Using virtual reality to overcome unconscious biases

Prof. Marianne Schmid Mast, Faculté des HEC, Université de Lausanne
Prof. Marianne Schmid Mast, Faculté des HEC, Université de Lausanne

Institutional Communication Service

9 December 2019

As Oscar Wilde might have wrote “you never get a second chance to make a good first impression”. In fact, it takes a long time to change certain judgements that are made when we first meet someone, and sometimes our first impression can be far from the truth. It is influenced by what we can call unconscious bias, distortions of reality, generalisations that influence our social interaction and lead us to express judgement. Professor Marianne Schmid Mast from the Economics and Business Faculty (HEC) of the University of Lausanne is a psychologist with a doctoral degree from the University of Zurich and an extended post-doctoral experience at Northeastern University in Boston. She is internationally known for her studies on how stereotypes play a role in our interactions and was named one of the 50 most influential psychologists alive. Last week she visited USI for a workshop proposed within the activities of the Academic Senate and organised by the Equal Opportunities Service.

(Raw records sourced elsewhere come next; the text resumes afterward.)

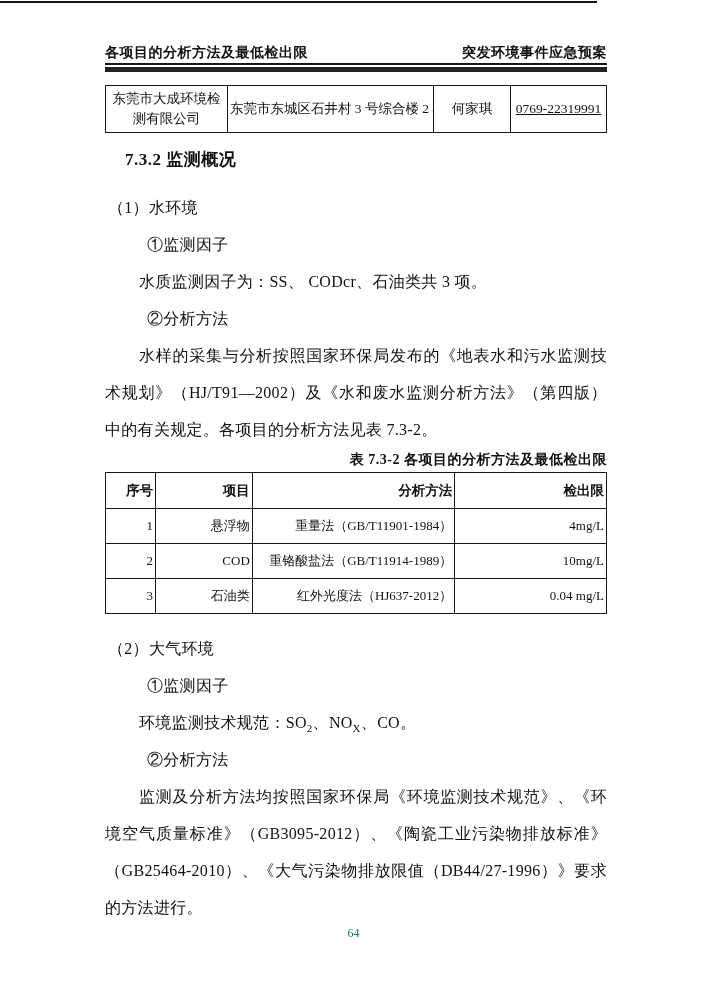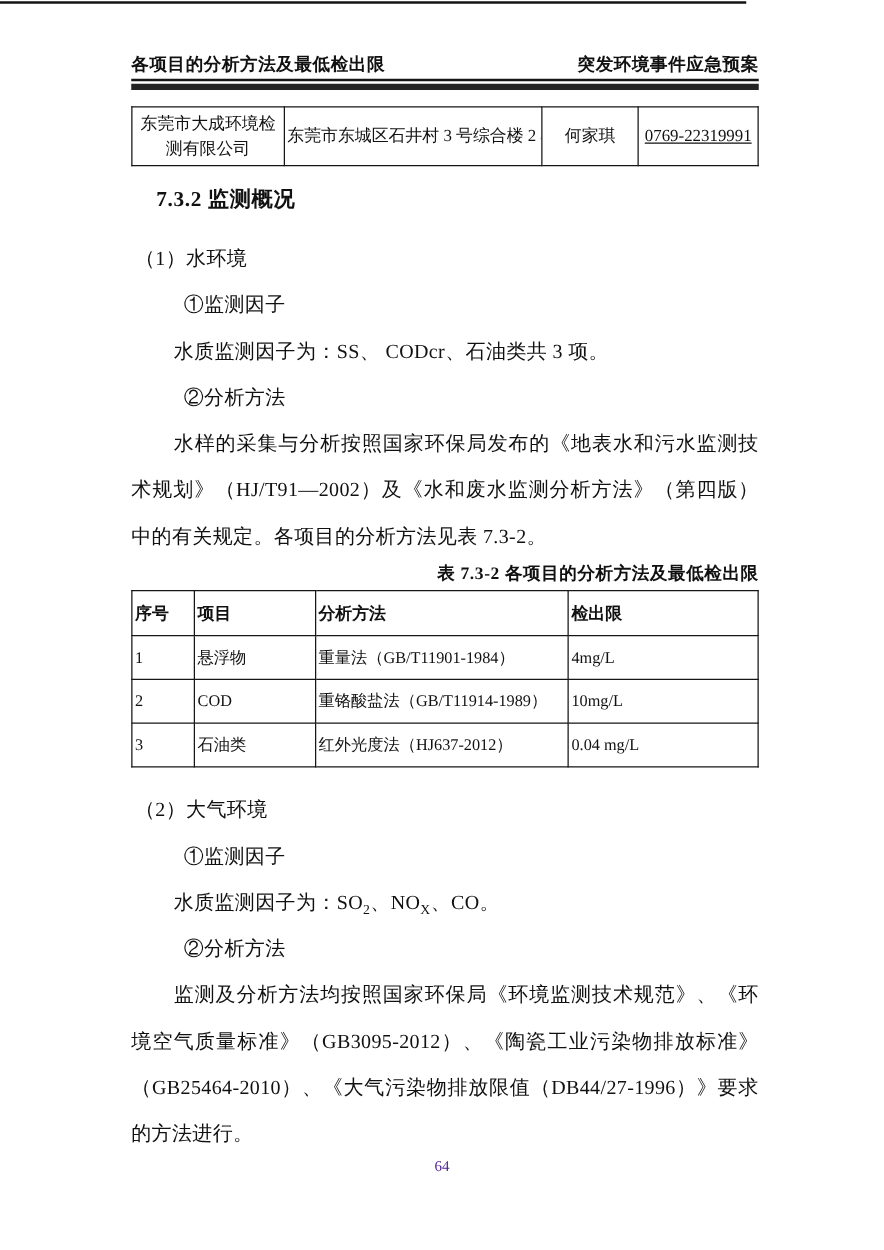"序号" table.analysis-table th, table.analysis-table td { text-align: left -> right }
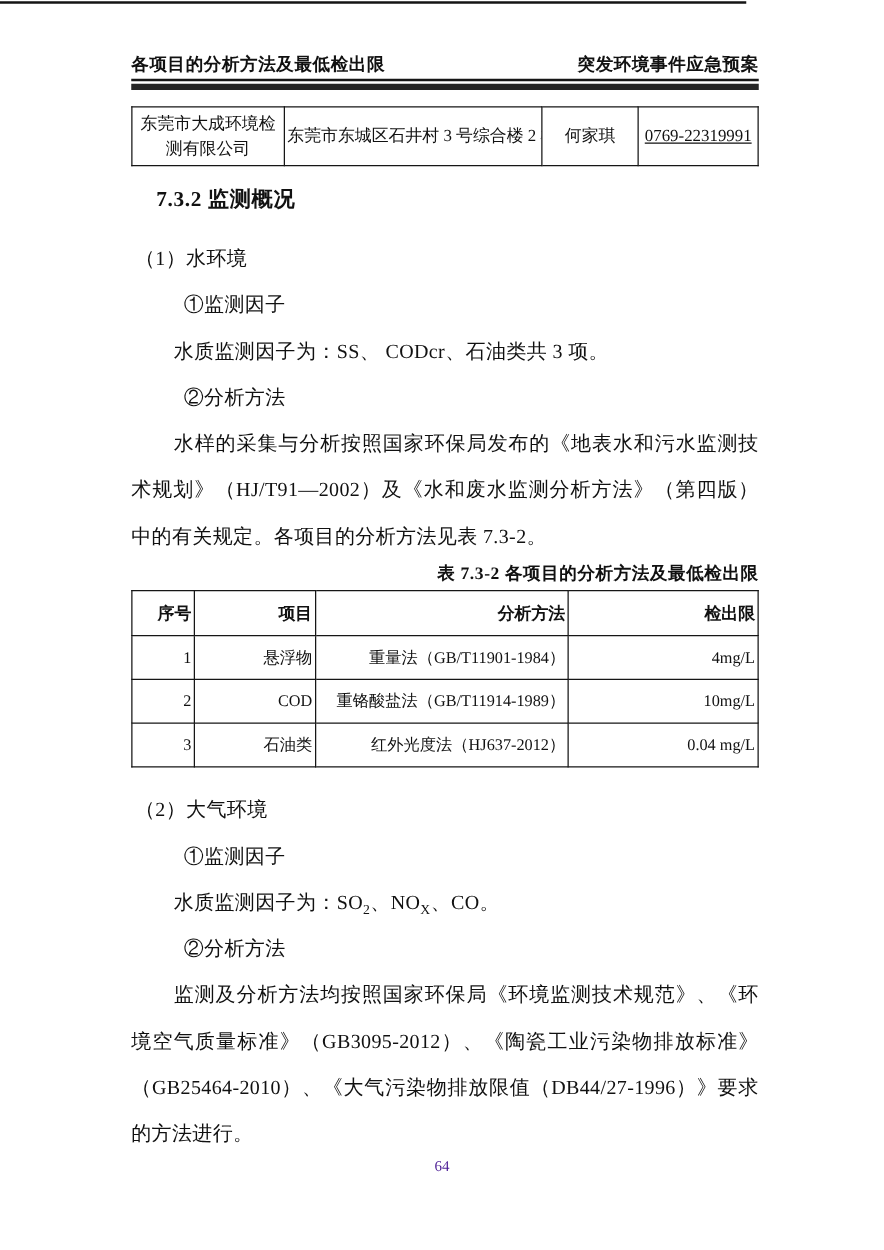"水质监测因子为：SO" span { text: 水质监测因子为 -> 环境监测技术规范 }
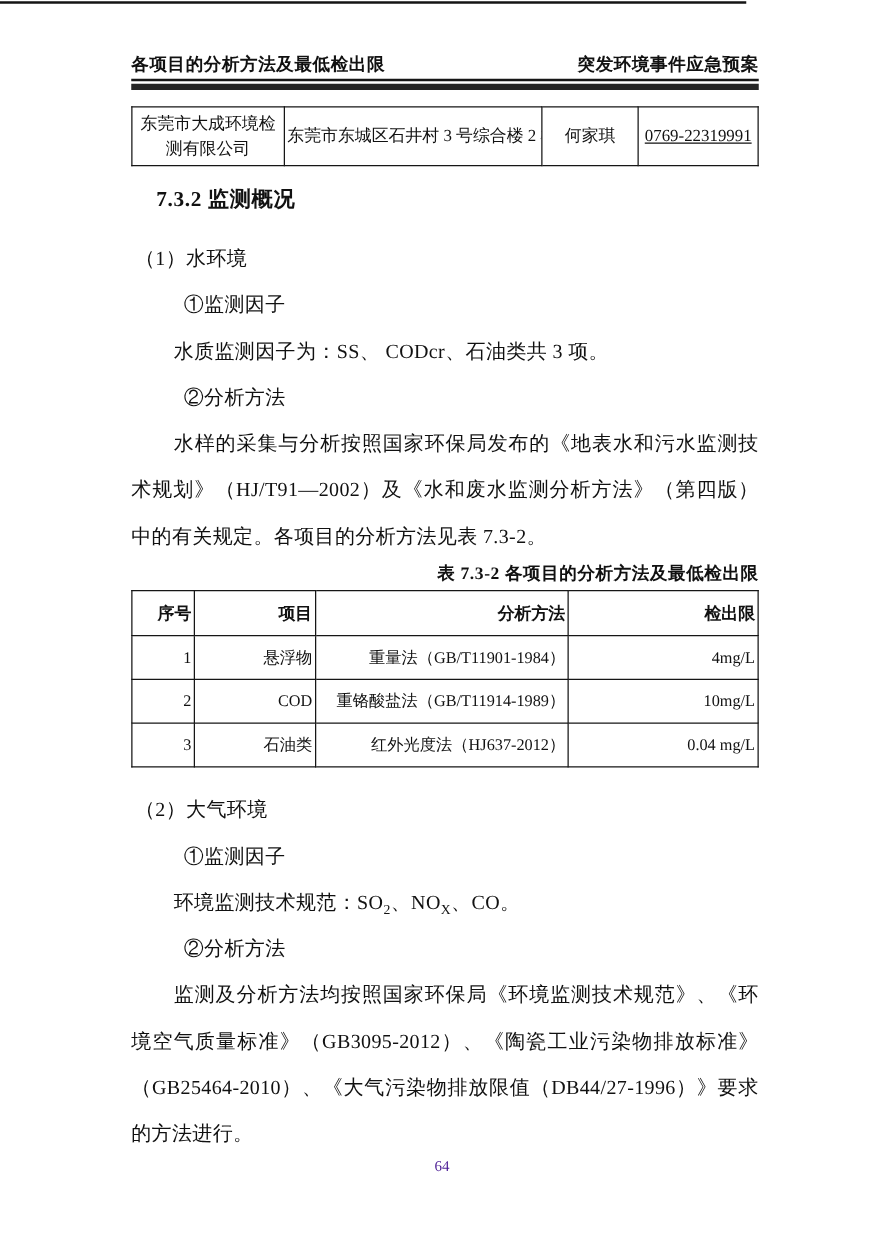"64" .page-footer { color: #4c1d95 -> #0f766e }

Her research begins with the observation of behaviours, studying how people interact in hierarchical structures, how they perceive themselves and how they communicate with each other. Director of a virtual reality laboratory at the Faculty of Economics, University of Lausanne, she uses computer-based automatic sensing to analyse nonverbal behaviour. Schmid Mast provides various examples of research where virtual reality has helped replicate complex situations. In her work she also examined how people change their leadership style when they work in an office on the ground floor or in an identical but higher floor, a change of perspective simulated by virtual reality: “Preliminary results show that men in the high status office (on the sixth floor) behaved more charismatically than when they were on the ground floor" explains Schmid Mast. Virtual reality can also be used to recreate social situations, for example in the analysis of behaviours and techniques adopted while giving a speech in front of an audience, where virtual reality allows to address a large number of listeners who are always attentive for the required amount of time.

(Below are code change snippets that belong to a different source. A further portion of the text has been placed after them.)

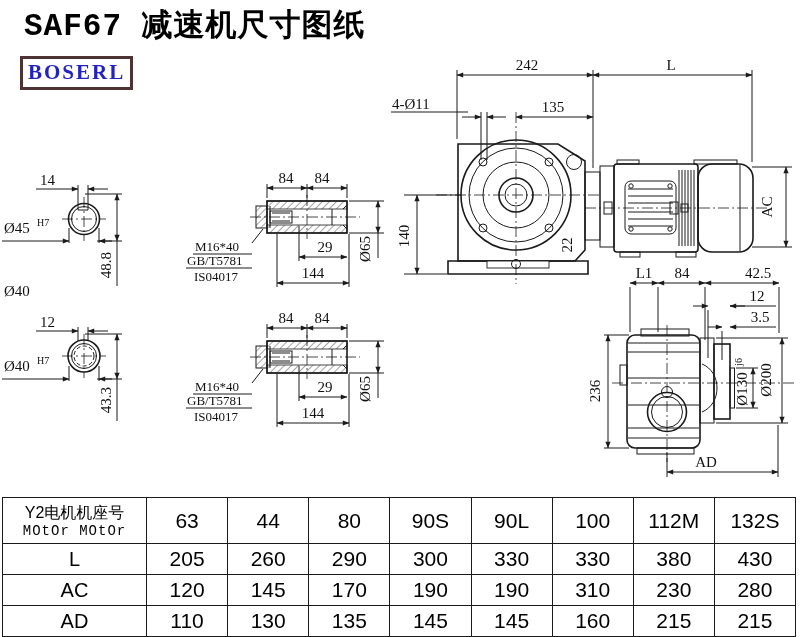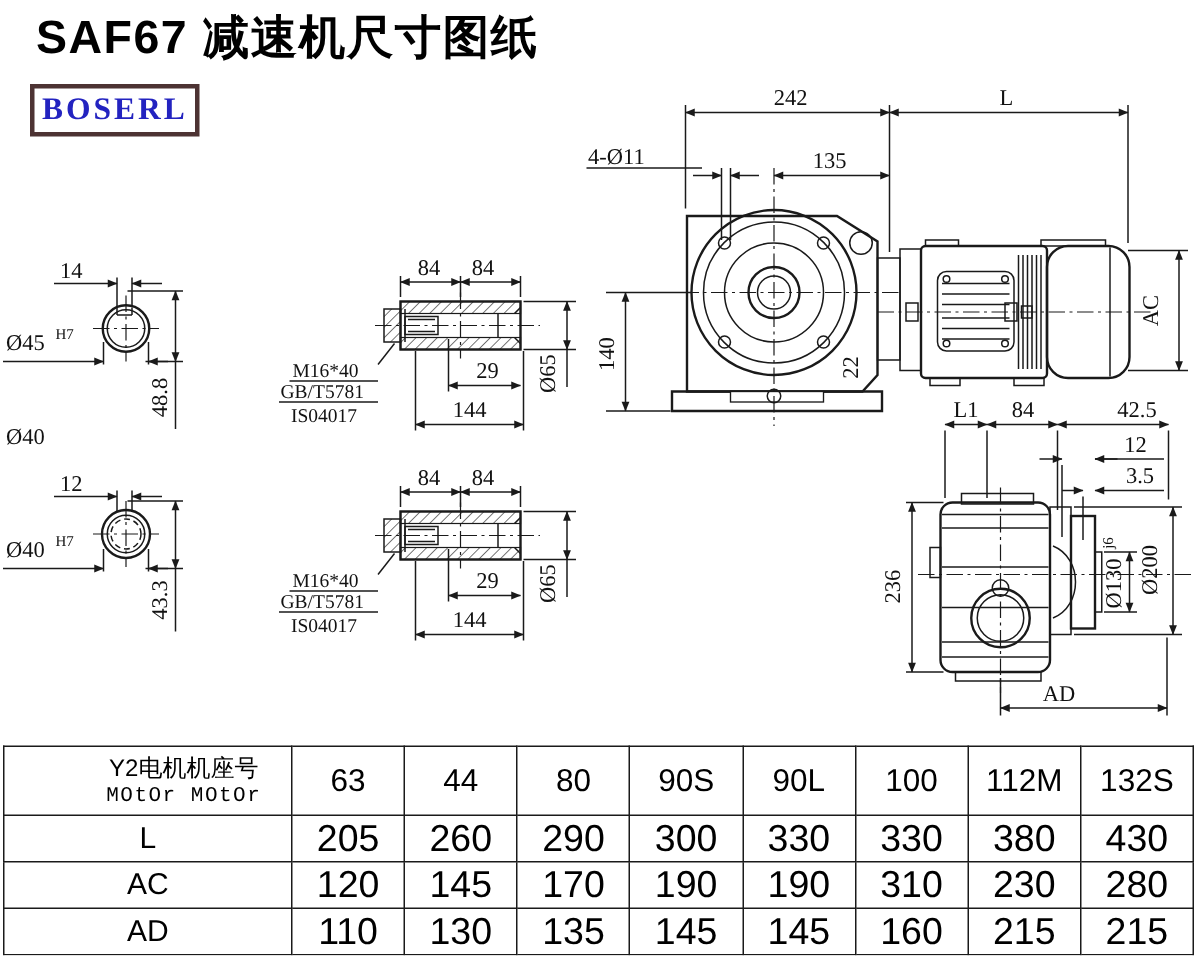"SAF67 减速机尺寸图纸" .title { font-family: Liberation Sans, sans-serif -> Liberation Mono, monospace }
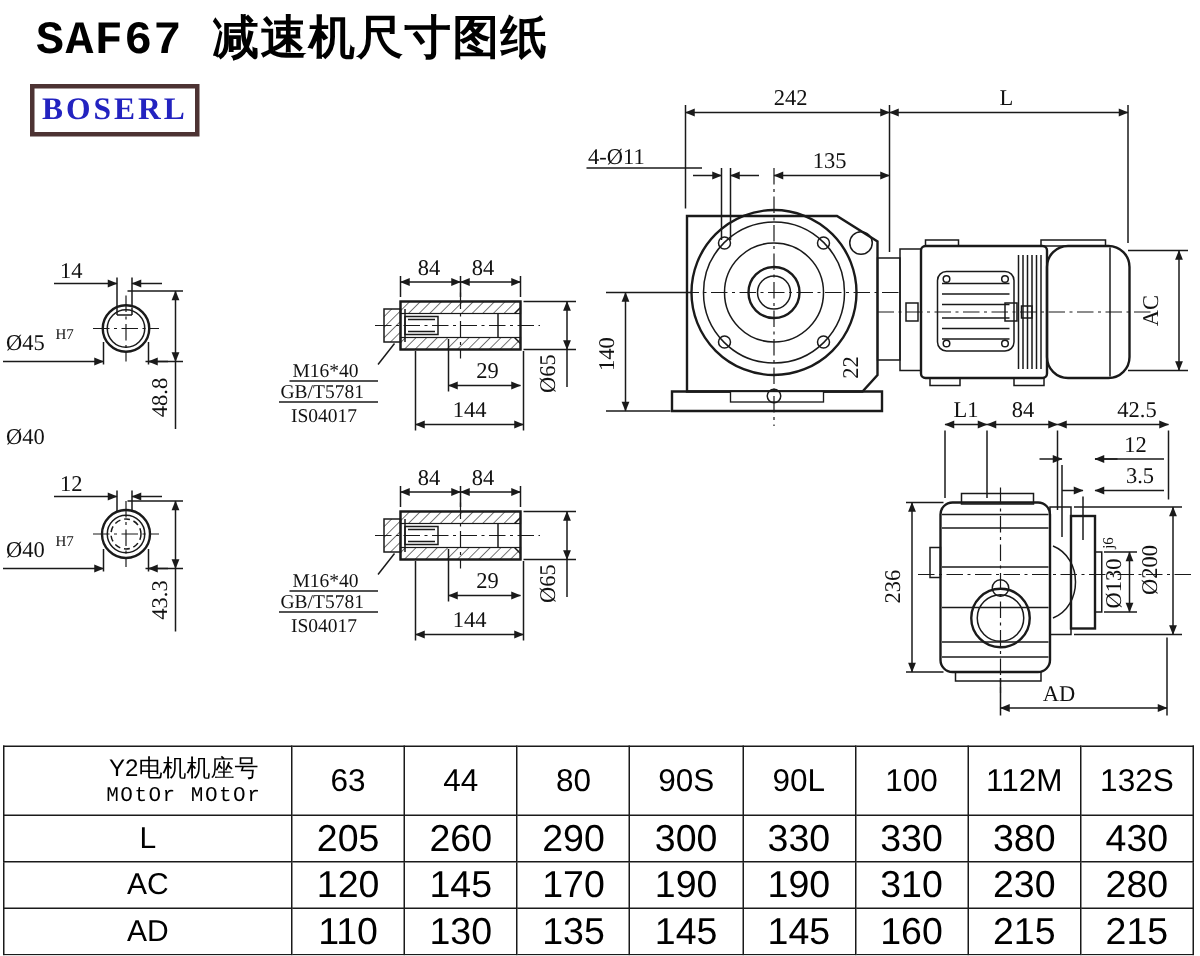"Y2电机机座号" .size-table .lblcol { padding-left: 48px -> none }
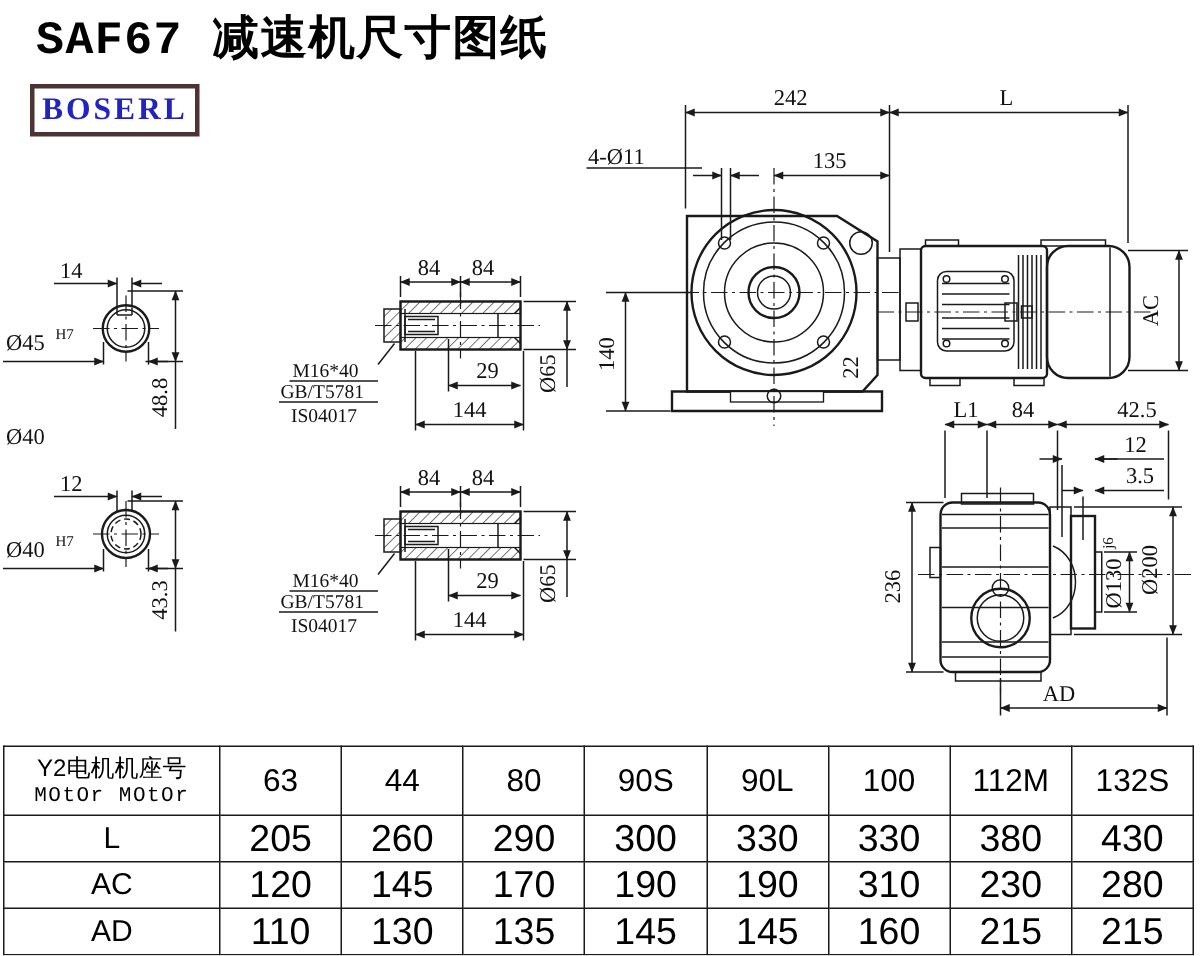"205" .size-table td { font-size: 25px -> 21px }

Stereotypes can be related to gender, age, nationality, sexual orientation or religion. Take, for example, the unconscious stereotypes related to women: scientific research shows that young female-candidates are often seen as inexperienced, as opposed to the male peer who, because of his young age, is considered dynamic. (Carvalho 2010). Another research (Banchefsky, Westfall, Park, & Judd, 2016) shows that more feminine faces of female scientist professors are rated to be more likely a school teacher than a scientist – no effect for men. So where do unconscious stereotypes come from? As Schmid Mast explains they often depend on the social group the other person is from, which is sometimes different than ours. Quoting the theory of social identity: each of us classifies other people into different categories according to his/her own observations. The group we belong to defines our social identity and this categorisation is our "comfort" zone. How can someone overcome such categorisation?

Schmid Mast mentioned various techniques to overcome the unconscious biases that accompany us in everyday life. The first step: to become aware of one's own stereotypes or cultural assumptions and to find the motivation to overcome them by digging into our own resources and move away from automatic cognitive activation and gain cognitive control of the situation. To do so, strategies must be adopted. It is advisable to broaden one's perspective, to see the situation from different angles and to force ourselves to think about the external factors that lead us to behave in a certain way. The strategy called “stereotype replacement” involves recognising that a response is based on stereotypes, labelling the response as stereotypical, and thinking of how the biased response could be avoided in the future and replace it with an unbiased response: “it has happened to me to go up to young female researchers to ask whether their work was their PhD and then they said they were assistant professors. I used the stereotype that professors are old. Now each time I ask a young person about her work, I ask whether she is a professor. So if she is, I am not embarrassed and if she is not, I tell her: But you will be one day!” says Schmid Mast. We also tend to surround ourselves with people who are very similar to us, who think in a similar way. Another strategy is to get in touch with the "out-group", to relate consciously with people we do not know and who are not part of our circle of reference.

Schmid Mast also studies doctor-patient communication, in particular the gender difference between female and male doctors, how they communicate and how it is perceived by patients. In view of the arrival of new students from Zurich and Basel for the Master's Degree in Medicine at USI in 2020, we also wanted to explore this aspect of her research and seek advice for future doctors. “We typically find gender differences in that female doctors do not necessarily get credit for using a patient-centred communication style whereas male doctors do” In this context, she used virtual reality for the study of doctor-patient communication. “I have used VR for the study of physician-patient communication, we manipulated virtual physician dominance and virtual physician caring in their communication style and observed that analogue patients reacted differently to those communication styles. Patients would provide less medical information when interviewed by a dominant virtual physician, which makes diagnosis more difficult. With the virtual physician, we were able to manipulate dominance and caring independently of each other to test their respective effect on patients, something that would not be so easily possible in real physician-patient interactions".